Ondan sonra İsmet Paşa’yı da katarak söylüyorum, son yıllara değin yapılmış
hiçbir büyük özel yatırım yok. Anadolu Medeniyetleri Müzesi bir eski
kervansaray, bir bedesten, CSO ve Opera’nın kullandığı bina, sergi salonu olarak
yapılmış, sonra konser salonlarına döndürülmüş. Bizim oturduğumuz bina,
Ulus’taki, 1926 yılında Atatürk zamanında yapılmış. Resim Heykel Müzesi 1926
yılında Atatürk döneminde, Etnografya Müzesi de öyle... Bunların ötesinde
parmakla gösterilen, mimari açıdan yeni bir bina yok. Bu nedenle Ankara 1960’lı
yıllarda iyiydi, 1980’li yıllardan sonra kötü oldu yargısı yanlış. Benim Ankara
için büyük bir hayalim var. Türkiye, arkeoloji açısından son derece zengin. Ama
müzelerimiz bu çapta değil. Türkiye’de bütün uygarlıkların izlerinin
sergilenebileceği, British Museum’la kıyaslayabileceğimiz bir müzemiz
olmalı.
- Ekonomik kriz ülkedeki sanatsal faaliyetleri etkiledi
mi?
- Bir ölçüde belki de. Ben ekonomik krizin insanları psikolojik olarak
etkilediğini düşünüyorum. Türkiye’de çok hissedilmiyor. Avrupa ülkelerinde
sıkıntı daha büyük. Herhangi bir sponsorluk talebinde etkili oluyor tabii. Ancak
biz de bizden istenen yardım projelerinde aynı şeyi söylüyoruz. Krize karşın iyi
noktadayız. Turizmde de iyi noktadayız.
- Ankara Sanat Tiyatrosu’nun (AST), Ankara’da kapanacak olmasını
nasıl değerlendiriyorsunuz?
- AST kapanmayacak. Rutkay Aziz’le görüştük. Onların kira ile ilgili
sorunları var. Bir ölçüde çözebiliyorlar, biz de destek olmaya çalışacağız. Ben
kapanmaması için elimden ne geliyorsa yapacağım.
‘AKM 2010 başında biter’
- 2010’da, yani bir yıl sonra İstanbul, dünya başkenti olacak. Ancak
ne yazık ki bugüne kadar İstanbul için gerekli düzenlemeler yapılamadı. AKM’nin
inşaatı bile bitirilemedi...
- 2010 Avrupa Kültür Başkenti Projesi’nin İstanbul’da bir yürütme kurulu var.

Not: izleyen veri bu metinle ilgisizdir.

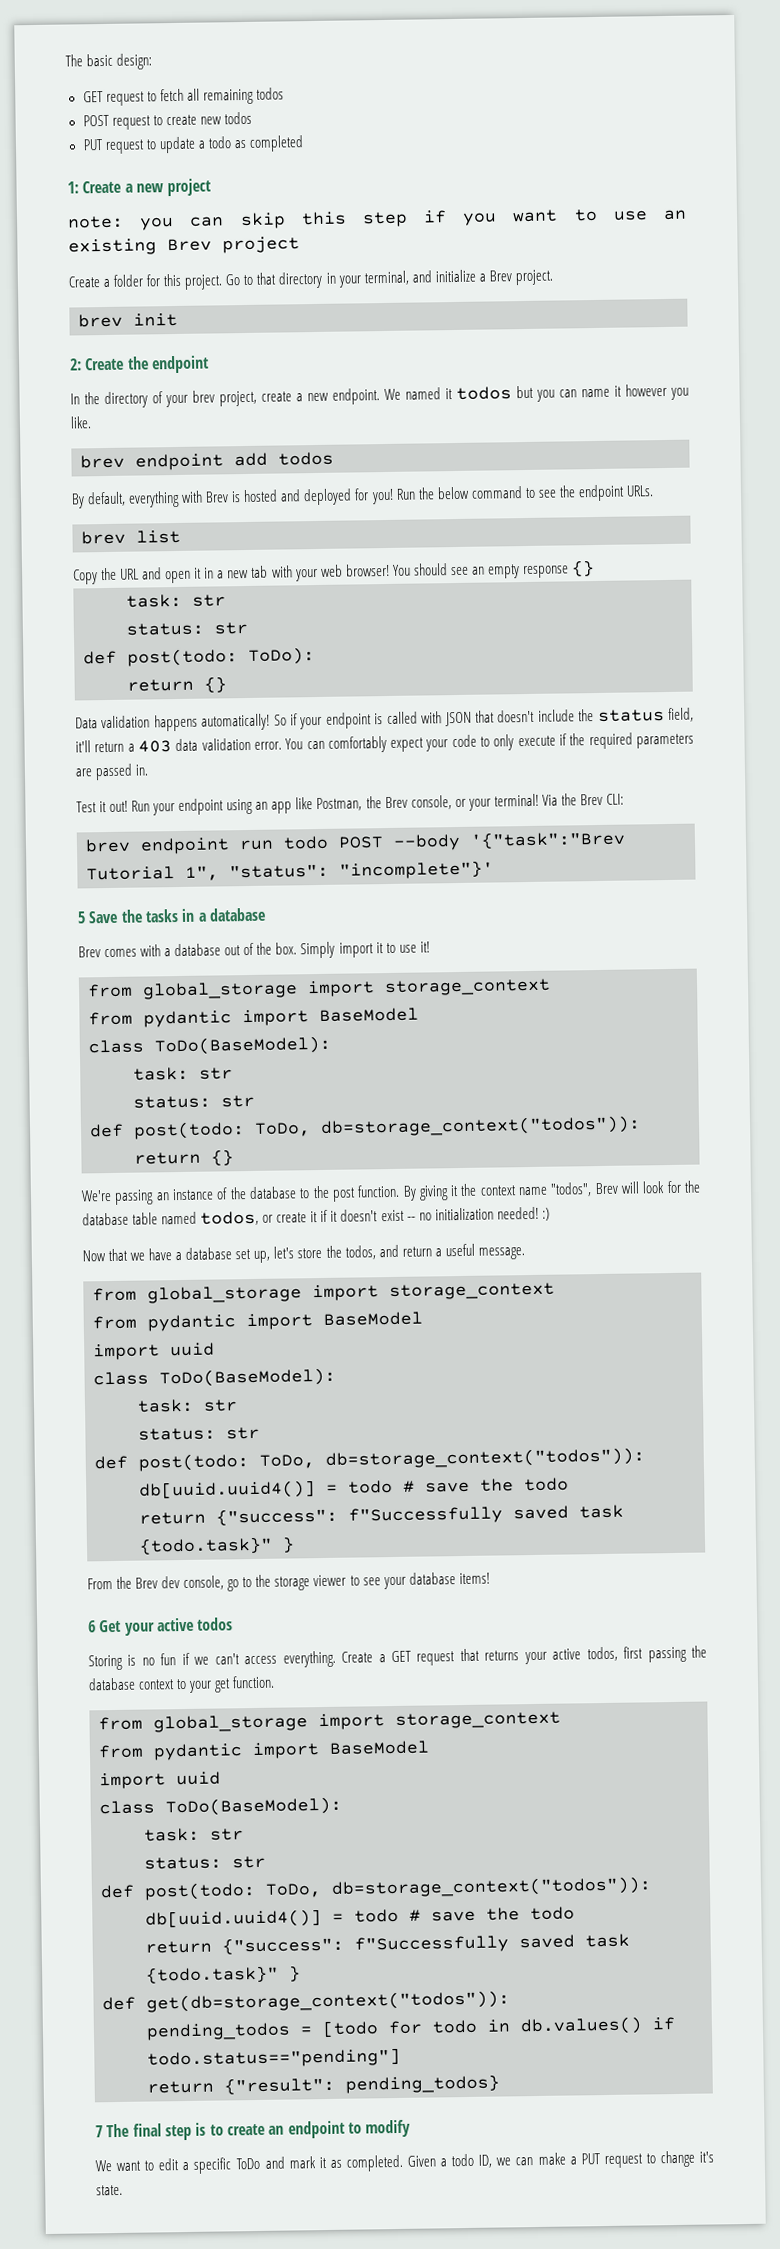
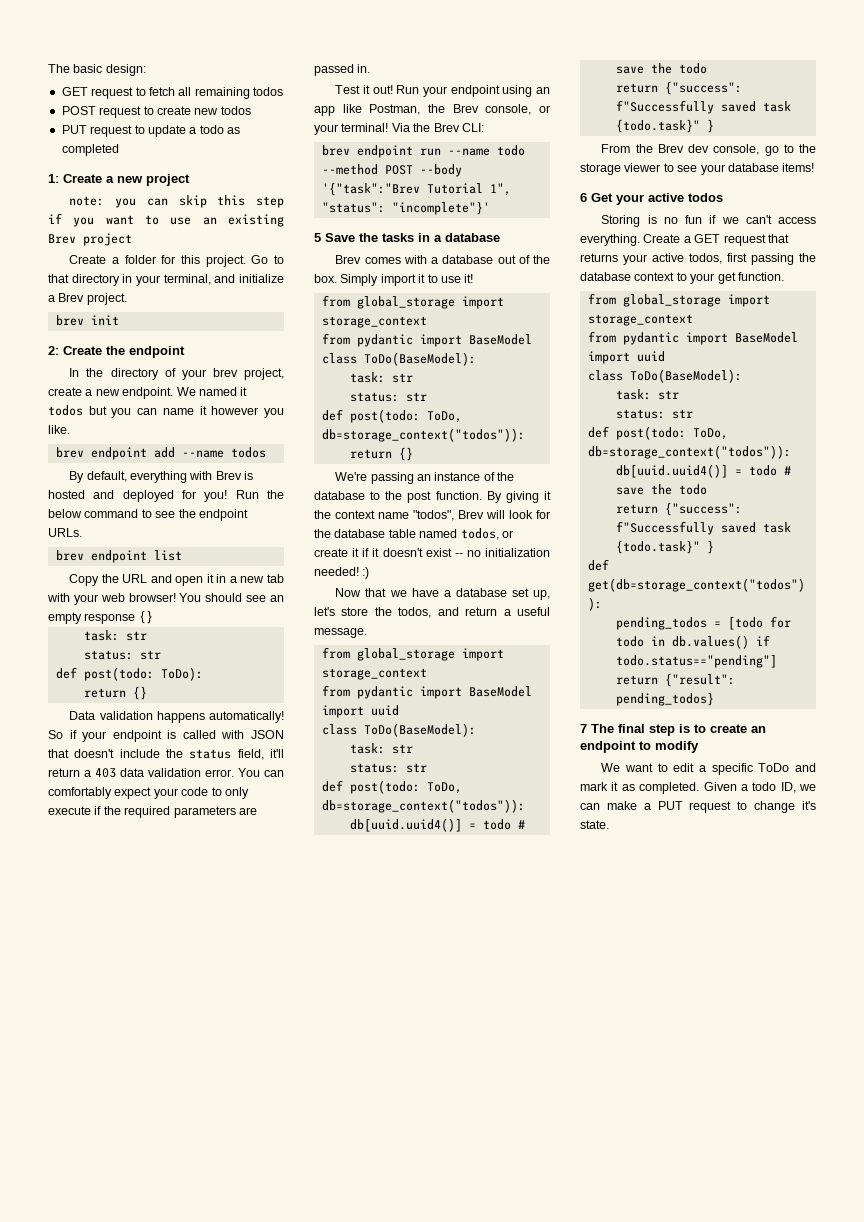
(268, 459) none -> [181,450,224,458] --name
(126, 537) none -> [90,550,147,563] endpoint
[283,835,329,850] todo -> [447,145,525,156] [321,164,378,175] --name todo --method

Sivil toplum örgütlerinin ve kamunun bazı temsilcilerinden oluşuyor bu yürütme
kurulu. Birçok bakanlık da konuyla ilgili, biz de. İlgili bakanlıkların başında
Tanıtma Fonu’ndan sorumlu Devlet Bakanlığı var. Atatürk Kültür Merkezi (AKM) ile
ilgili de biz, bize düşen kısmı yaptık. AKM’yi geçen sanat sezonunun başında
boşalttık. Oradaki birimlerimizi Üsküdar’daki Tekel Deposu’na yerleştirdik.
Hatta Üsküdar Tekel Deposu’nda bir yeni tiyatro sahnesi açtık. Fakat bir yıldan
bu yana ajans, çalıştığı teknik kişilerle, işleri tamamlayıp, binaya girilmesini
sağlayamadı. Geçen ayın sonunda ihale yapıldı, bu ay içinde de başvuran firmalar
arasında bir seçim yapılıyor. Ayın sonu itibarıyla da oraya girilecek. Bana
sorarsanız AKM’yi biz bir yıldan fazla bir süre önce boşalttık. Bu kadar
gecikmiş olması bir talihsizliktir. Ama yapacak fazla bir şey yok. Çünkü ajansın
seçmiş olduğu proje firması işleri tamamlayamadı. 6 ay içinde ciddi bir firma
içeri girerse, biz 2010 yılının birinci ayında olmasa da ikinci ayında AKM’yi
daha modern bir yapıya kavuşturabiliriz.